- ABOUT THIS EXERCISE -
Take the line that has "subtotal: 179.50 -> 206.50" in it and every line after it to the end of the entries, and reproduce them exactly.
------------
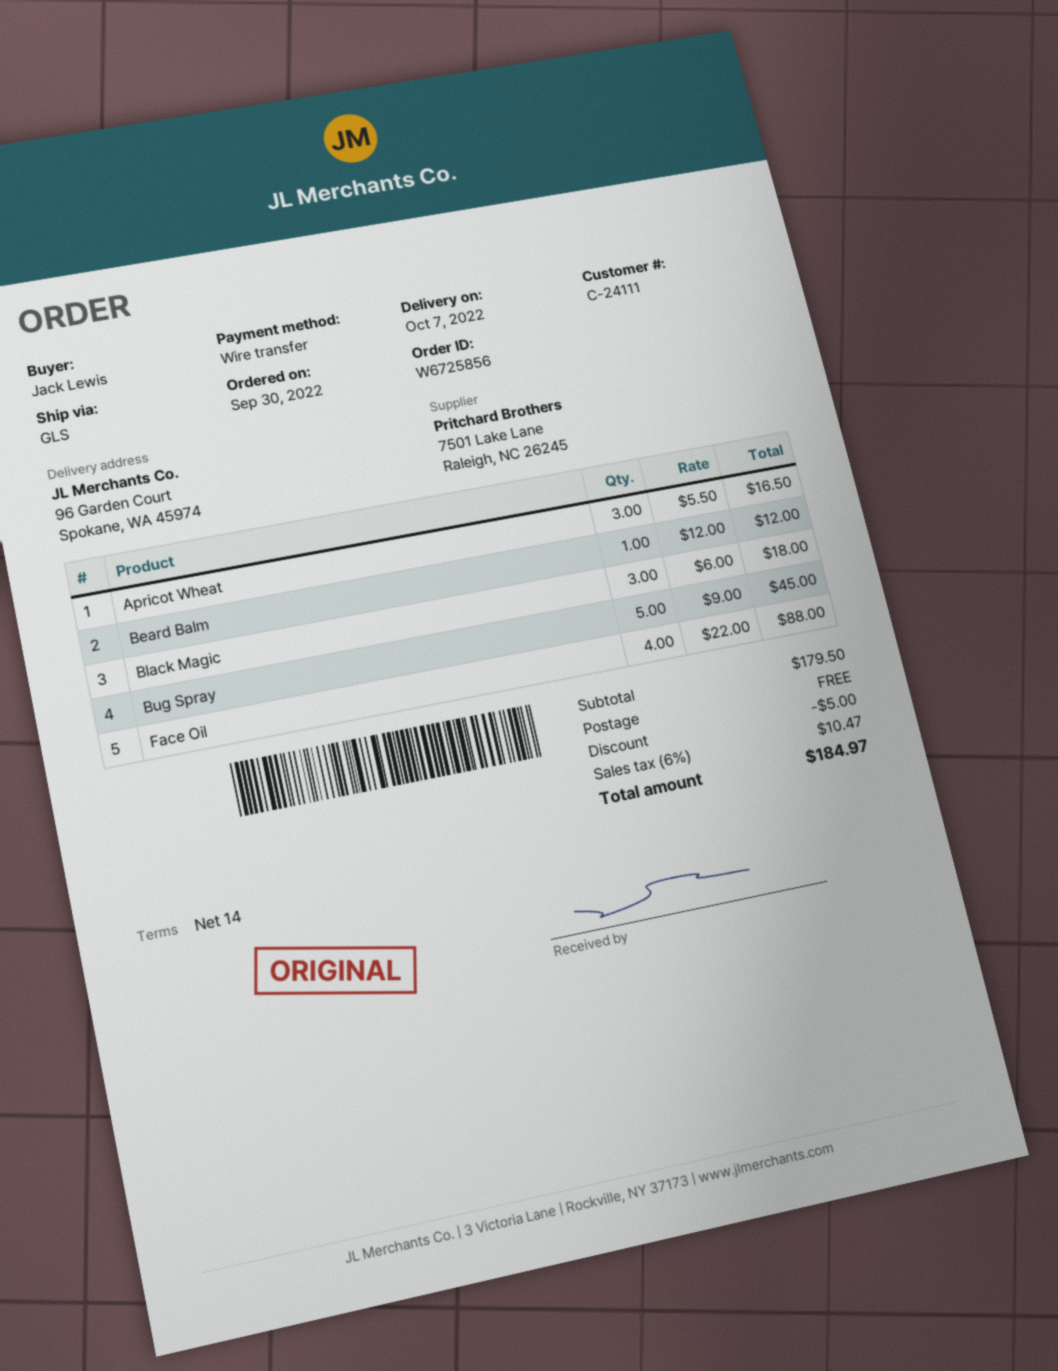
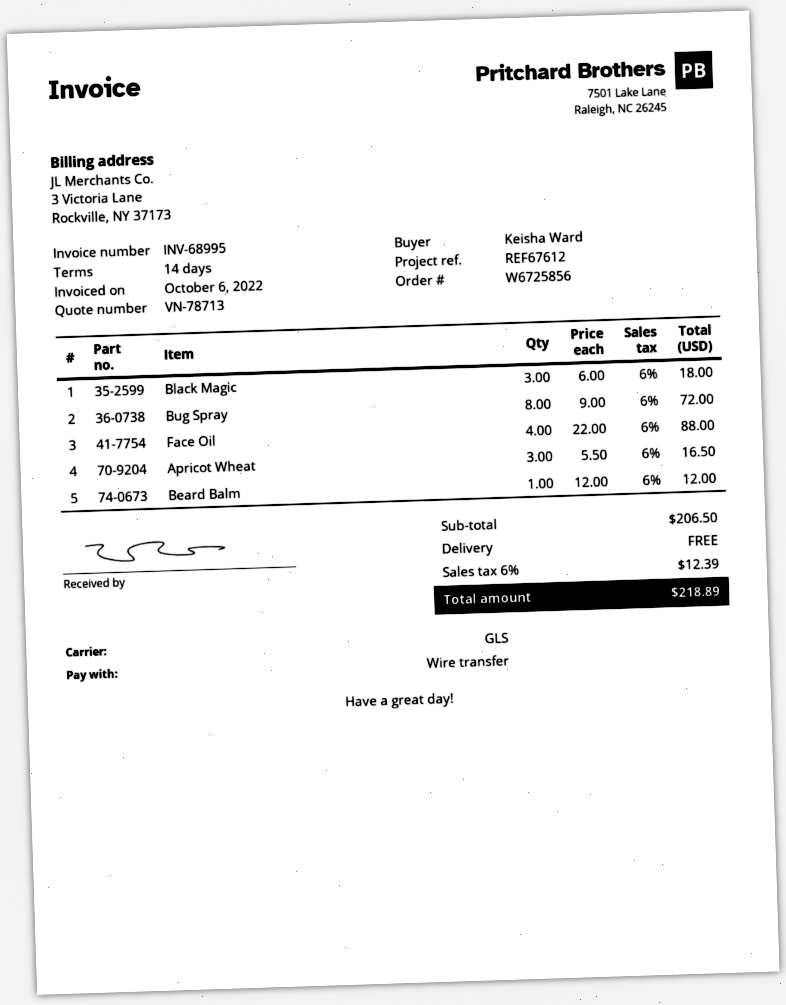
ordered by: Jack Lewis -> Keisha Ward
Bug Spray: 5 x 9.00 = 45.00 -> 8 x 9.00 = 72.00
subtotal: 179.50 -> 206.50
discount: 5.00 -> none
tax: 6% = 10.47 -> 6% = 12.39
total: 184.97 -> 218.89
------------
- RESPONSE AREA -
subtotal: 179.50 -> 206.50
discount: 5.00 -> none
tax: 6% = 10.47 -> 6% = 12.39
total: 184.97 -> 218.89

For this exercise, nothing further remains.